Hubo de precipitar una cesárea y no salió del hospital hasta la hora de hacer sus visitas particulares y luego se personó en la consulta cansado y maltrecho.

—No exactamente —adujo con desgana—. Pero a veces estoy estudiando y me entra el sueño y tengo que salir, subir al auto, irme a casa, y cuando llego a mi cuarto ya no sé nada del sueño que momentos antes apretaba mis ojos.

Paula pensó muchas cosas.

En la esposa.

En el cansancio de aquel hombre.

En su expresión siempre agotada y melancólica.

—Lo haré, señor. ¿Debo hacerlo hoy mismo?

—Cuanto antes, Paula.

—Hoy, señor.

Lo hizo nada más abrir la consulta de la tarde. Llamó a una casa de muebles y pidió lo preciso y un decorador.

Dijo que fuese cosa sencilla, austera, aunque algo alegre.

Y cuando cerraron la consulta, ella se quedó en la casa esperando a los decoradores con los muebles.

Fue una labor fácil. Ella no era decoradora, pero le gustaba cambiar de trabajo y se entretuvo en ayudarles.

Por la noche, le contaría a su madre:

—Es raro que el doctor Doré haya mandado poner una alcoba habitable en el piso del consultorio. Lo hemos hecho esta tarde. Ha quedado muy bien.

La dama le miro asombrada.

—No sé qué dirán los Berenguer.

—Supongo que sería con el consentimiento dé su mujer.

Pero ella misma dudaba de lo que decía.

Realmente, el doctor no le parecía un hombre feliz. Un hombre cargado de trabajo, solitario y taciturno, sí, pero feliz... distaba mucho de parecerlo.

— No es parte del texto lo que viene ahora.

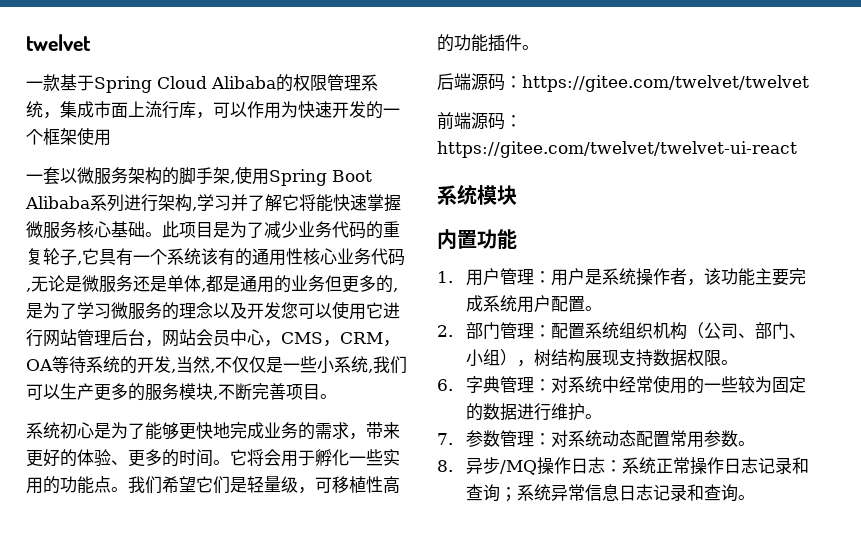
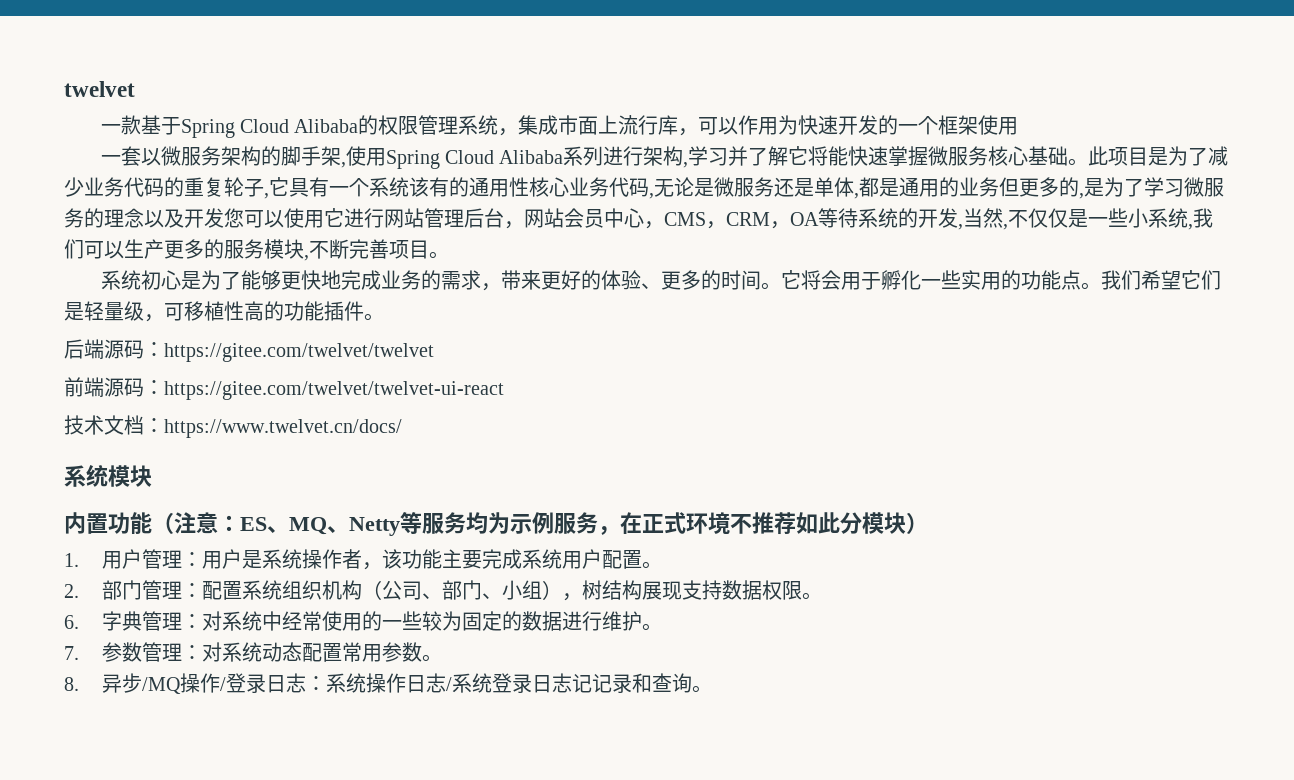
[332,170,372,182] Boot -> [445,150,495,164] Cloud
(797, 149) none -> [64,415,402,438] // 技术文档：https://www.twelvet.cn/docs/
(517, 239) none -> [152,512,928,536] （注意：ES、MQ、Netty等服务均为示例服务，在正式环境不推荐如此分模块）
(571, 465) none -> [220,673,267,693] /登录
[655,457,809,475] [465,484,653,502] 正常操作日志记录和查询；系统异常信息日志 -> [366,673,593,693] 操作日志/系统登录日志记

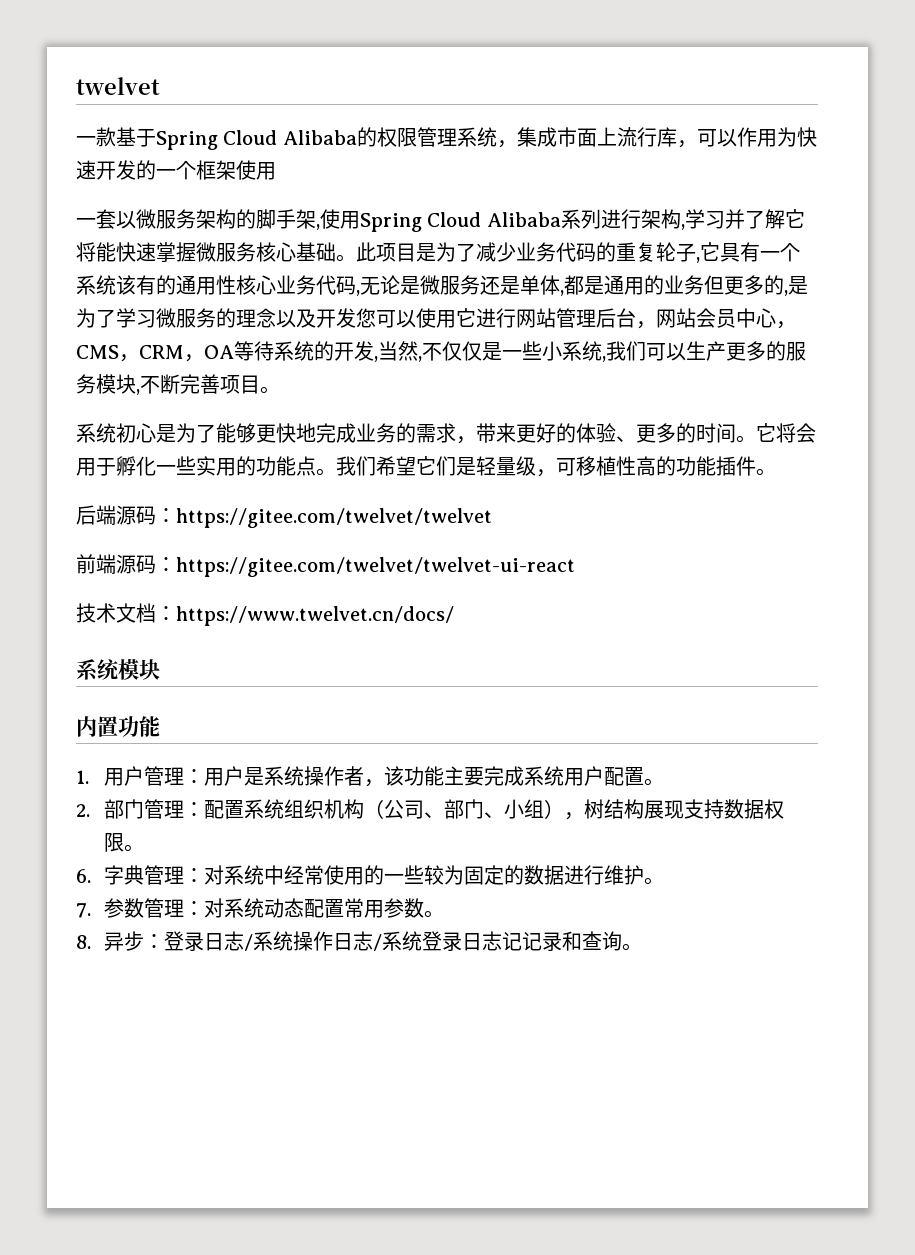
[152,512,928,536] （注意：ES、MQ、Netty等服务均为示例服务，在正式环境不推荐如此分模块） -> (160, 726) none
[142,673,327,694] /MQ操作/登录日志： -> [143,931,253,951] ：登录日志/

No quiso contarle a su madre lo que pensaba. Sabía que la autora de sus días se metería en muchas preguntas y prefería soslayar las respuestas, y para no tener que darlas o hacerlas, lo mejor era el silencio.

—No entiendo ciertas cosas —comentaba la dama, entretanto iba de un lado a otro disponiendo la comida de la noche—. Me da la sensación de que ese matrimonio fue una tremenda equivocación. Ni la Berenguer dejó de hacer su vida social intensa, ni el marido parece compartirla, puesto que se dedica de lleno a su profesión, y vivir para ambas cosas sería muy fatigoso. ¿Tú qué opinas, Paula?

—Yo no opino, mami.

—Pero algo pensarás. Eres la persona que más cerca vive del doctor Doré.

Cada día más.

A veces sentía la vaga sensación de que él iba a contarle algo.

Algo muy íntimo, muy suyo, muy profundo.

Ella prefería que no lo hiciera.

Le gustaba su trabajo, sentía un gran afecto por el doctor, pero maldito lo que su vida íntima le interesaba.

—No me gusta pensar en la vida de los demás, mamá. Esa es la verdad.

—¿Ni ante mí?

—¿Y qué quieres que te diga a ti?

—Nada —rió la madre sirviéndole la comida—. Tienes toda la razón. Pero a veces, viendo tu indiferencia para las vidas ajenas, me pareces muy egoísta.